Gazprom PJSC is seeking a make-or-break meeting with the European Union’s antitrust chief next month in attempt to settle a case against the Russian state-run company, which supplies about 30 percent of Europe’s natural gas.
Gazprom Deputy Chief Executive Officer Alexander Medvedev plans to meet Margrethe Vestager in Brussels in December, the company’s spokesman Sergei Kupriyanov said by phone on Saturday without elaborating. The talks were set ahead of a Dec. 15 hearing on EU accusations of Gazprom’s unfair pricing and marketing policies in eastern Europe, Reuters reported Friday, citing unidentified people familiar with the issue.
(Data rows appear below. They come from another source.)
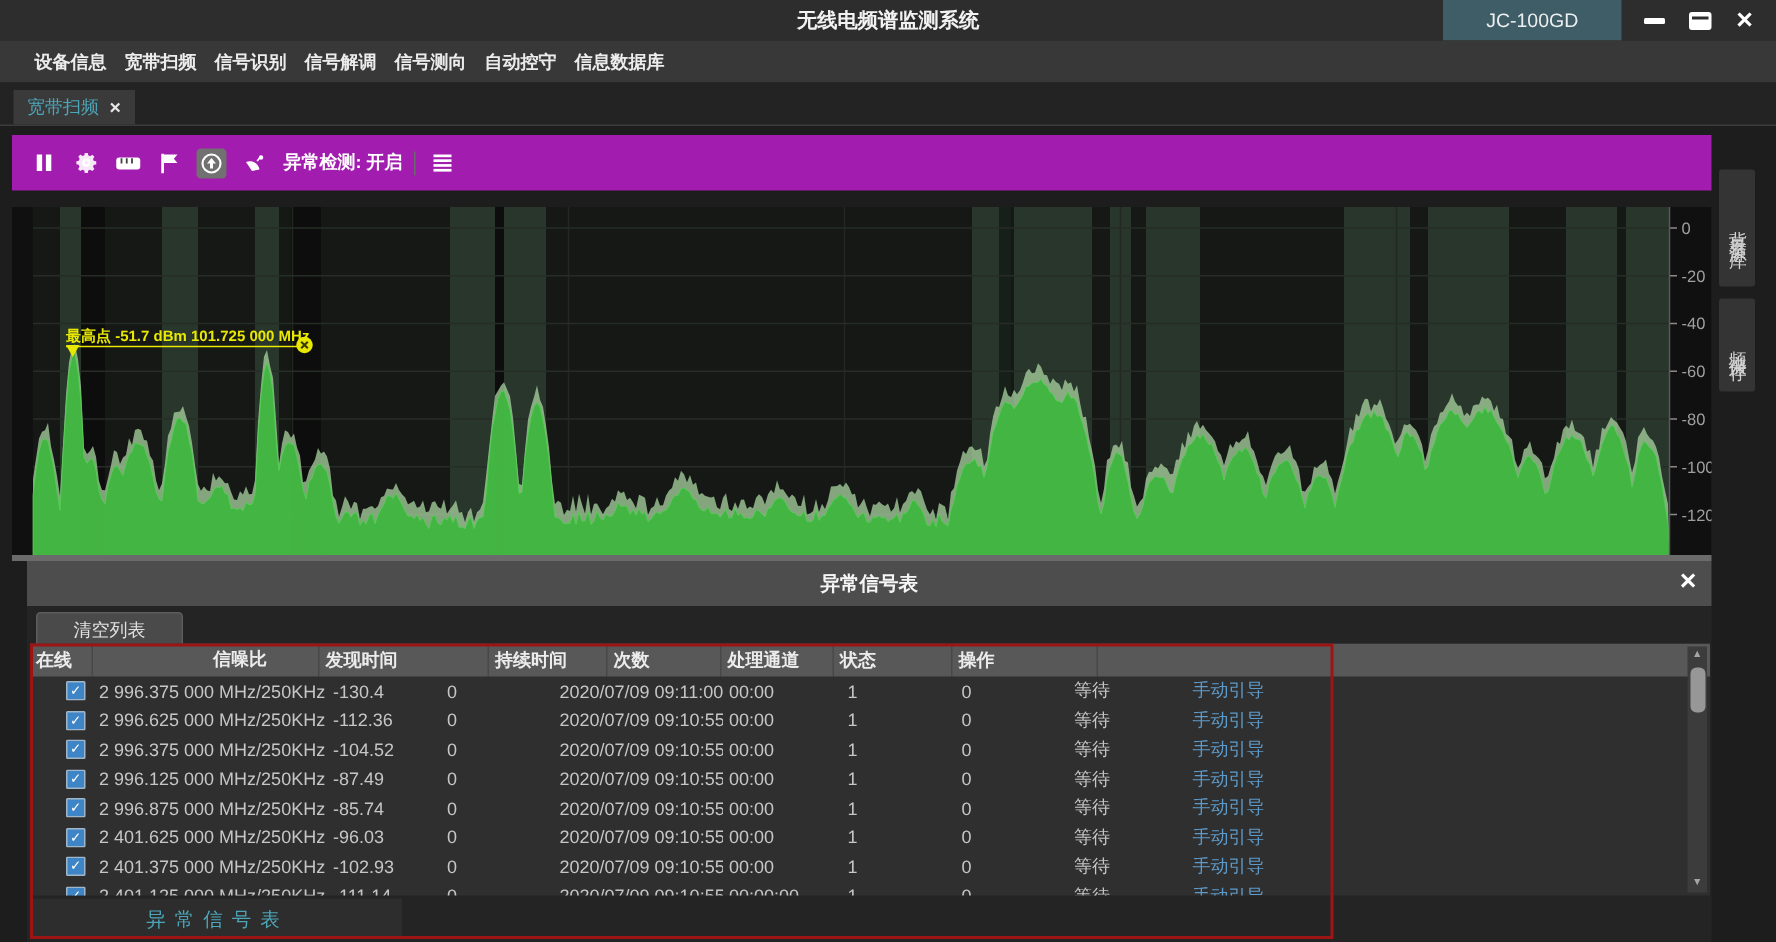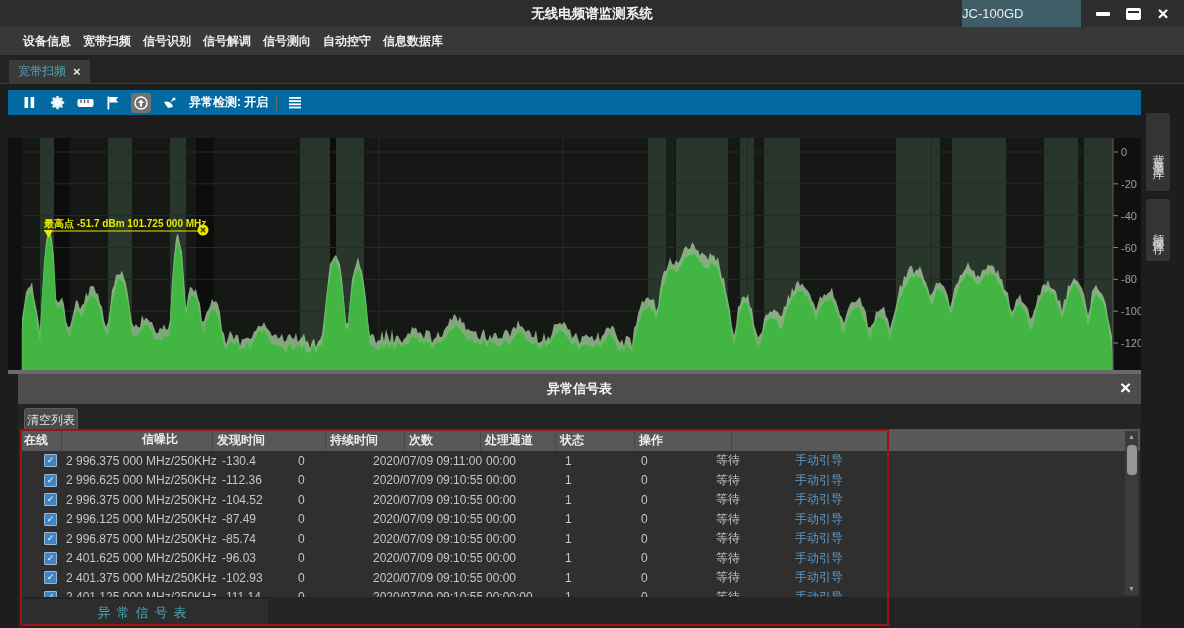"JC-100GD" .model-badge { text-align: left -> center }
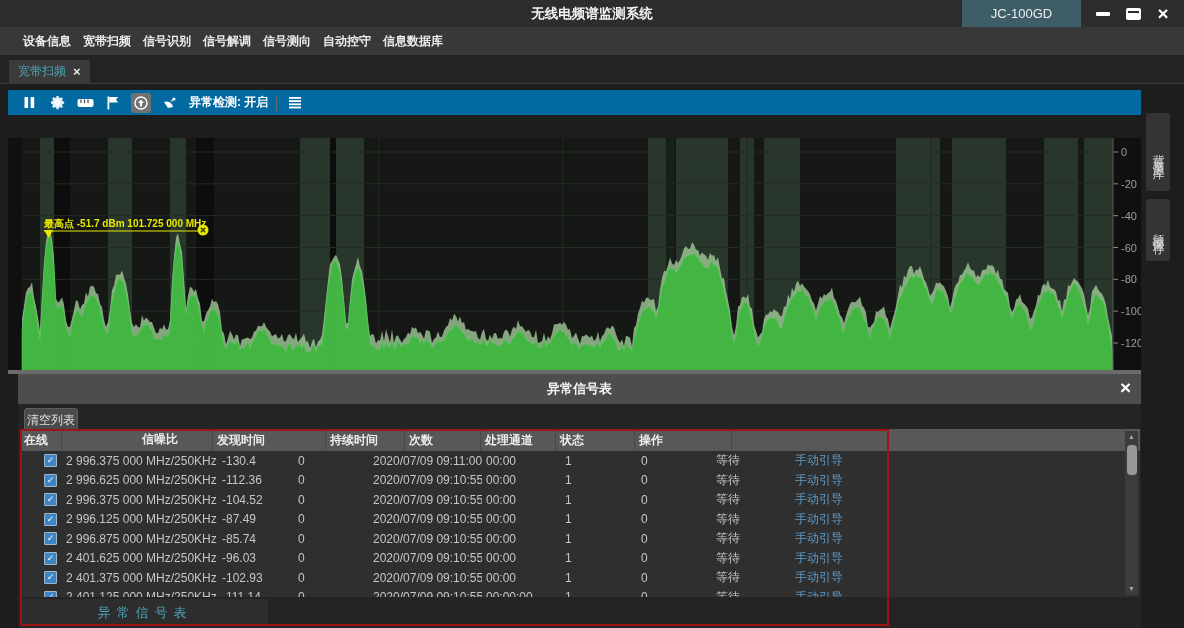"异常检测: 开启" .toolbar { background: #0369a1 -> #a21caf; height: 25px -> 37px }
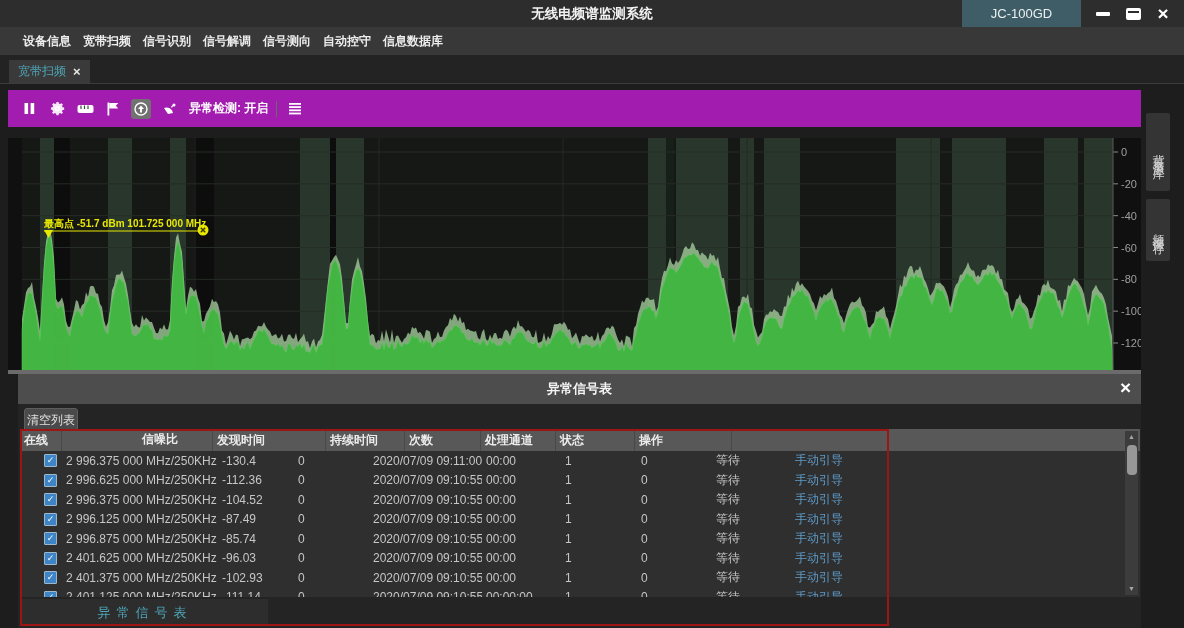"清空列表" .clear-btn { padding: 3px 2px -> 3px 24px }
Russia, reliant on energy for almost half of its budget earnings, is struggling with its first recession in six years amid a commodities price slump and sanctions over the crisis in Ukraine. Its government has been trying to end its international isolation by forging analliance with the U.S. and EU to counter Islamic State in Syria.
The offer kick-started discussions at a technical level in October and November between Gazprom and EU officials. Companies can avert possible penalties by offering commitments that remove the bloc’s competition concerns.
Vestager said earlier this month it was too soon to say whether Gazprom’s remedies would solve the issue. While weaker oil has sent Gazprom’s gas prices in Europe, mostly linked to crude, to the lowest level in more than a decade, that doesn’t change the EU’s case because one of the questions is the way gas is priced, according to the EU’s antitrust commissioner.